(Your task): Report, from the records below, every line where the word "datasets" appears.

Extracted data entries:
##############################

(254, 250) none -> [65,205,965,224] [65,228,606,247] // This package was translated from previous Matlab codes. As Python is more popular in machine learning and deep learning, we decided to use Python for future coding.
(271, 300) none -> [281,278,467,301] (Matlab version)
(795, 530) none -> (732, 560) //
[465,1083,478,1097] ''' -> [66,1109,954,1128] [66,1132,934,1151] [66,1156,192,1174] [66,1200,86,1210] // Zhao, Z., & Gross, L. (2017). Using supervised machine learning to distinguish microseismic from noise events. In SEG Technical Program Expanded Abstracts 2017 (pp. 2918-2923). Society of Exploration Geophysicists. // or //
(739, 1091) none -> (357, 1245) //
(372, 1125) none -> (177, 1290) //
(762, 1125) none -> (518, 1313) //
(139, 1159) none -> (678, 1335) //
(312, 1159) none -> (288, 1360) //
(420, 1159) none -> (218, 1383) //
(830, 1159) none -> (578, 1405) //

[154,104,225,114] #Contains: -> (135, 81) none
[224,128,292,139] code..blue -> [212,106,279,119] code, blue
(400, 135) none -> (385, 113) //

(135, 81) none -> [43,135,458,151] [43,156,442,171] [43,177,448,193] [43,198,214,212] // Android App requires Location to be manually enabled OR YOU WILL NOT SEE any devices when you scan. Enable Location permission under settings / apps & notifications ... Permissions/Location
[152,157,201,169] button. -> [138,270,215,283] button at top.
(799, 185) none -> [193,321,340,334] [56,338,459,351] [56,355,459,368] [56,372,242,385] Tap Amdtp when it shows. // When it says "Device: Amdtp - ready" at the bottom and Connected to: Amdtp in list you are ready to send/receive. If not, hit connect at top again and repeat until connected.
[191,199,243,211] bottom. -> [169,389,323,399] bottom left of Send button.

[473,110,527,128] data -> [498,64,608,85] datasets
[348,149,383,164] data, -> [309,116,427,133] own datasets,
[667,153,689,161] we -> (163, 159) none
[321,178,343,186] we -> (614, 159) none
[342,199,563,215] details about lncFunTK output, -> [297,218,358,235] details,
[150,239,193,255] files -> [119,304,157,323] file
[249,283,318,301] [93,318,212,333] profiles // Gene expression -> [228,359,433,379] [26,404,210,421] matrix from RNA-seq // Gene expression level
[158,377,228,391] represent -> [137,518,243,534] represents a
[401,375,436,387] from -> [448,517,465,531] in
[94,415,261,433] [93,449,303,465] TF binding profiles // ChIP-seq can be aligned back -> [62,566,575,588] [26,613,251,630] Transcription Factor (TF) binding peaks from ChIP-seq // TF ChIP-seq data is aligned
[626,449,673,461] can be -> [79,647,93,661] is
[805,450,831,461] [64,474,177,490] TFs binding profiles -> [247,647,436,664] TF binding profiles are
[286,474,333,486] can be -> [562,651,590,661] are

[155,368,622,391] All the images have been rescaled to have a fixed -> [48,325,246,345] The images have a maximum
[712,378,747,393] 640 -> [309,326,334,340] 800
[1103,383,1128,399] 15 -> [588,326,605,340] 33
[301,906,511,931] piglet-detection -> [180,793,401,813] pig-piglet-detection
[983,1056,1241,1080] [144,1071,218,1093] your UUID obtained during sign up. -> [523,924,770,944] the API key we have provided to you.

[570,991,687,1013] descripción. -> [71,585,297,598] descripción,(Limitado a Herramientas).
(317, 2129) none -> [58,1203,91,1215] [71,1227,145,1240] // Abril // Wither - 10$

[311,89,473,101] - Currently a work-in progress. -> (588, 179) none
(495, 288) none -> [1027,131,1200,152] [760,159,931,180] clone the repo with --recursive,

##############################

(Response to this exercise):
[473,110,527,128] data -> [498,64,608,85] datasets
[348,149,383,164] data, -> [309,116,427,133] own datasets,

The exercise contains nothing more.